И это только понимал Нехлюдов.

– Ну, на минутку отвори. Умоляю тебя, – говорил он бессмысленные слова.

Она затихла, потом он услышал шорох руки, ищущей крючок. Крючок щелкнул, и он проник в отворенную дверь.

Он схватил ее, как она была в жесткой суровой рубашке с обнаженными руками, поднял ее и понес.

– Ах! Что вы? – шептала она.

Он не обращал внимания на ее слова, неся ее к себе.

– Ах, не надо, пустите, – говорила она, а сама прижималась к нему.

Когда она, дрожащая и молчаливая, ничего не отвечая на его слова, ушла от него, он вышел на крыльцо и остановился, стараясь сообразить значение всего того, что произошло.

На дворе было светлее; внизу на реке треск и звон и сопенье льдин еще усилились, и к прежним звукам прибавилось журчанье. Туман же стал садиться вниз, и из-за стены тумана выплыл ущербный месяц, мрачно освещая что-то черное и страшное.

«Что же это: большое счастье или большое несчастье случилось со мной?» – спрашивал он себя. «Всегда так, все так», – сказал он себе и пошел спать.

XVIII

На другой день блестящий, веселый Шенбок заехал за Нехлюдовым к тетушкам и совершенно прельстил их своей элегантностью, любезностью, веселостью, щедростью и любовью к Дмитрию. Щедрость его хотя и очень понравилась тетушкам, но привела их даже в некоторое недоумение своей преувеличенностью. Пришедшим слепым нищим он дал рубль, на чай людям он роздал пятнадцать рублей, и когда Сюзетка, болонка Софьи Ивановны, при нем ободрала себе в кровь ногу, то он, вызвавшись сделать ей перевязку, ни минуты не задумавшись, разорвал свой батистовый с каемочками платок (Софья Ивановна знала, что такие платки стоят не меньше пятнадцати рублей дюжина) и сделал из него бинты для Сюзетки. Тетушки не видали еще таких и не знали, что у этого Шенбока было двести тысяч долгу, которые – он знал – никогда не заплатятся, и что поэтому двадцать пять рублей меньше или больше не составляли для него расчета.

Шенбок пробыл только один день и в следующую ночь уехал вместе с Нехлюдовым.
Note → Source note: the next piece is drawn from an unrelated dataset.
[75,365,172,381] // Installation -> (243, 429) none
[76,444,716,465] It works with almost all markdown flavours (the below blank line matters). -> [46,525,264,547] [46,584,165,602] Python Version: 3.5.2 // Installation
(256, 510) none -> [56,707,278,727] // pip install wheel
Они не могли дольше оставаться, так как был уже последний срок для явки в полк.

В душе Нехлюдова в этот последний проведенный у тетушек день, когда свежо было воспоминание ночи, поднимались и боролись между собой два чувства: одно – жгучие, чувственные воспоминания животной любви, хотя и далеко не давшей того, что она обещала, и некоторого самодовольства достигнутой цели; другое – сознание того, что им сделано что-то очень дурное и что это дурное нужно поправить, и поправить не для нее, а для себя.
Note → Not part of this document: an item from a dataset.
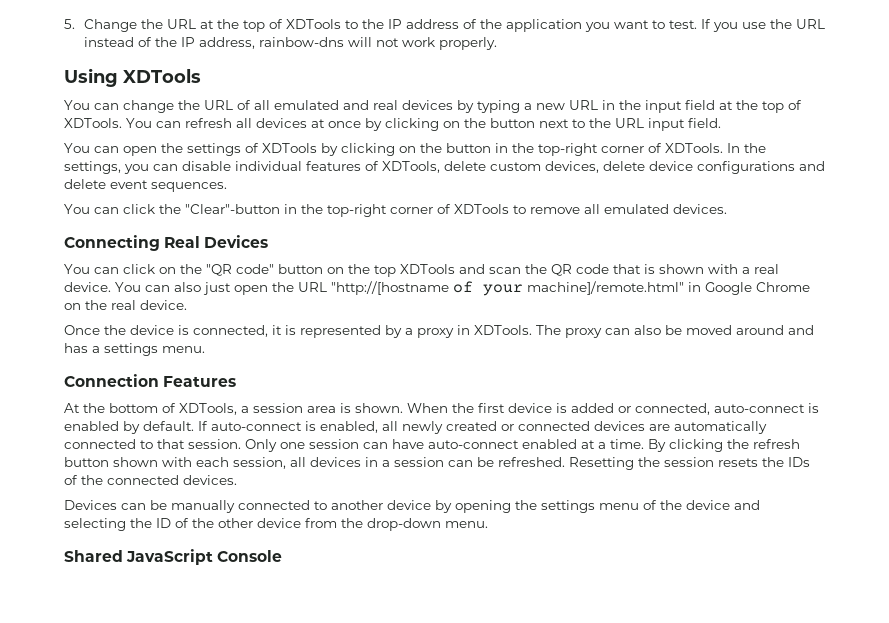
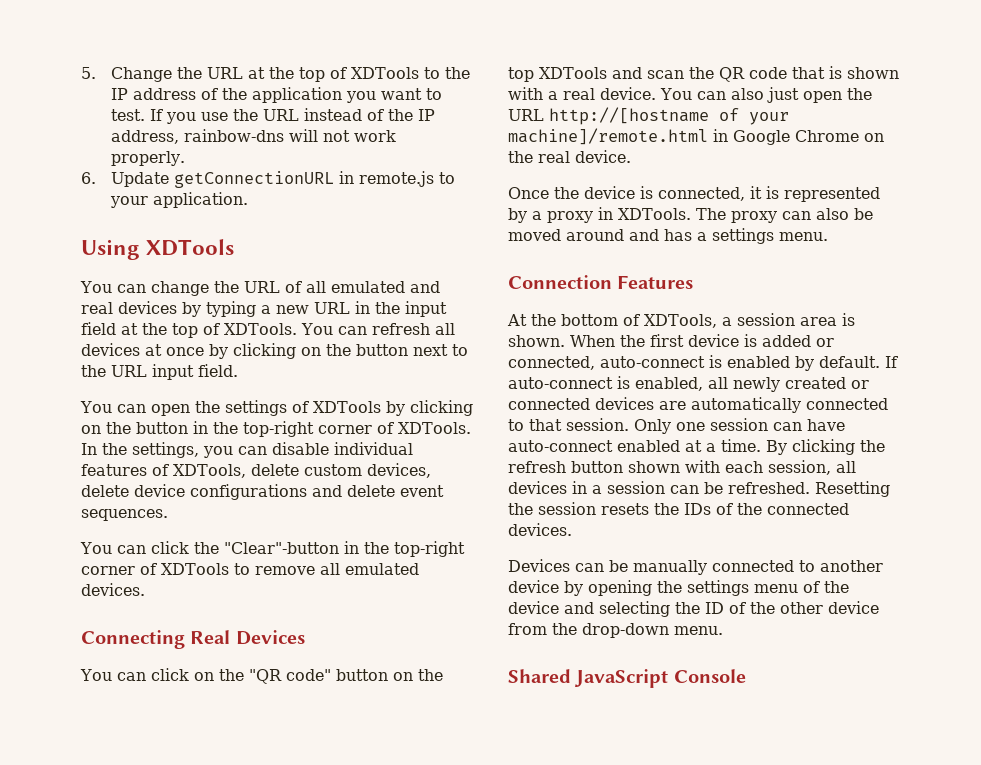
(497, 43) none -> [81,171,456,188] [110,192,249,208] // 6. Update getConnectionURL in remote.js to your application.
[331,281,449,295] "http://[hostname -> [549,107,709,125] http://[hostname
[527,281,684,295] machine]/remote.html" -> [508,128,708,145] machine]/remote.html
В том состоянии сумасшествия эгоизма, в котором он находился, Нехлюдов думал только о себе – о том, осудят ли его и насколько, если узнают о том, как он с ней поступил, а не о том, что она испытывает и что с ней будет.

Он думал, как Шенбок догадывается об его отношениях с Катюшей, и это льстило его самолюбию.
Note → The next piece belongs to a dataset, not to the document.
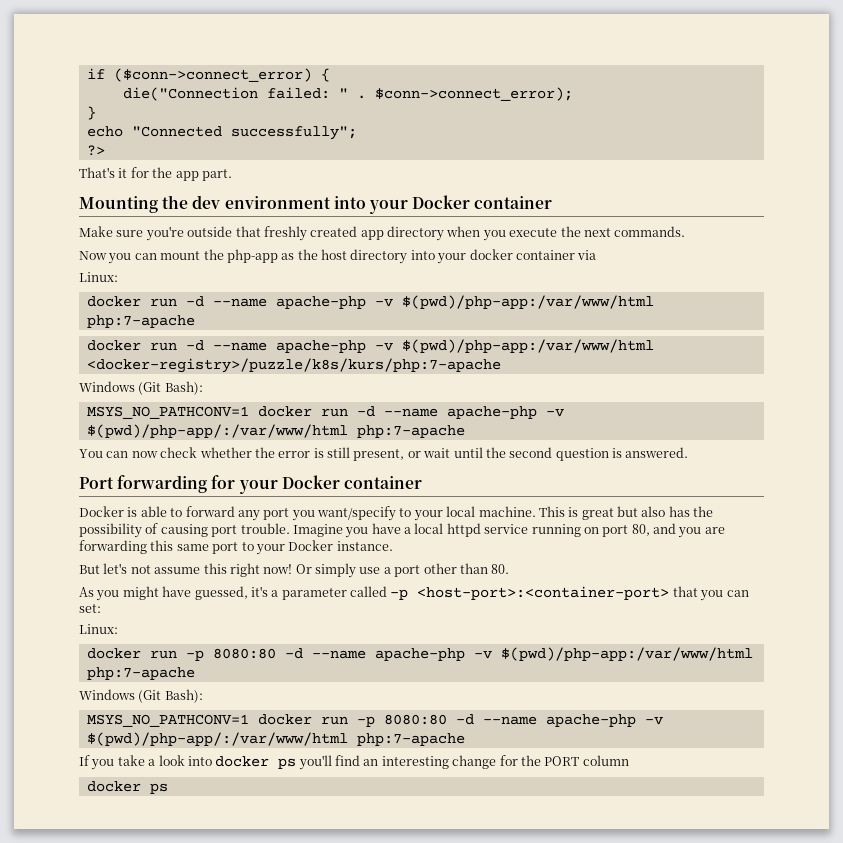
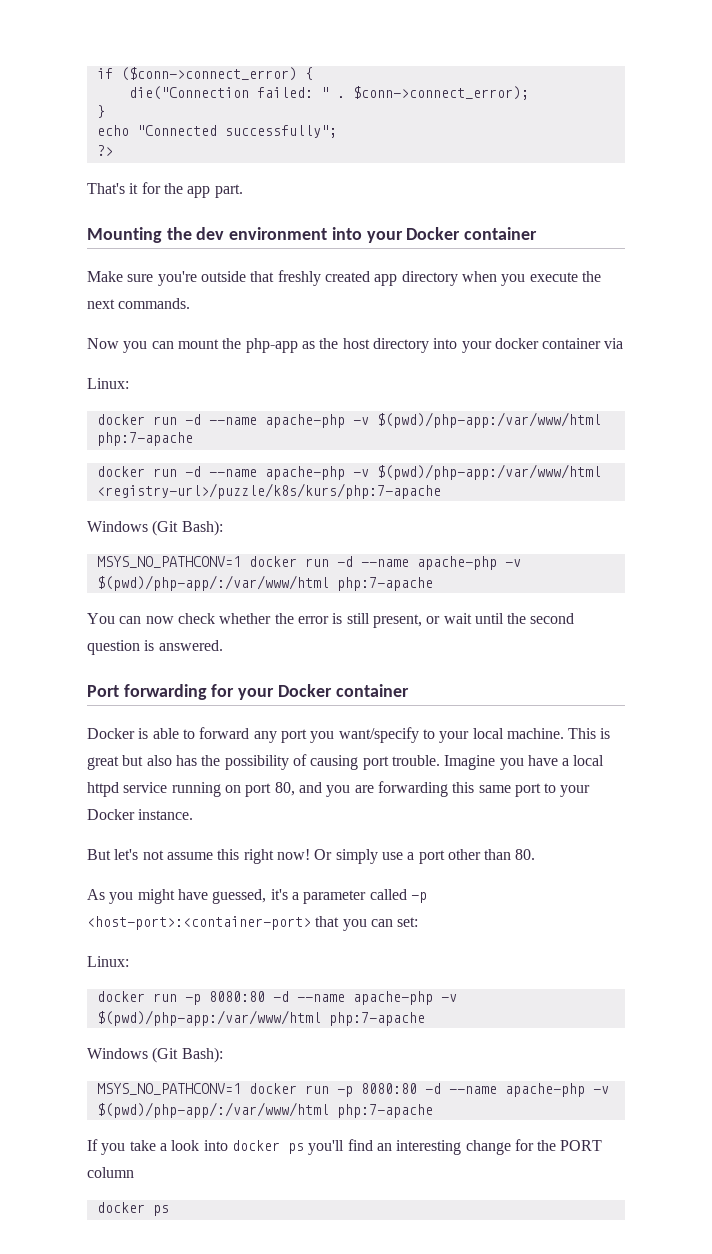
[86,358,501,373] <docker-registry>/puzzle/k8s/kurs/php:7-apache -> [96,483,441,499] <registry-url>/puzzle/k8s/kurs/php:7-apache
– То-то ты так вдруг полюбил тетушек, – сказал ему Шенбок, увидав Катюшу, – что неделю живешь у них. Это и я на твоем месте не уехал бы. Прелесть!

Он думал еще и о том, что, хотя и жалко уезжать теперь, не насладившись вполне любовью с нею, необходимость отъезда выгодна тем, что сразу разрывает отношения, которые трудно бы было поддерживать. Думал он еще о том, что надо дать ей денег, не для нее, не потому, что ей эти деньги могут быть нужны, а потому, что так всегда делают, и его бы считали нечестным человеком, если бы он, воспользовавшись ею, не заплатил бы за это. Он и дал eй эти деньги, – столько, сколько считал приличным по своему и ее положению.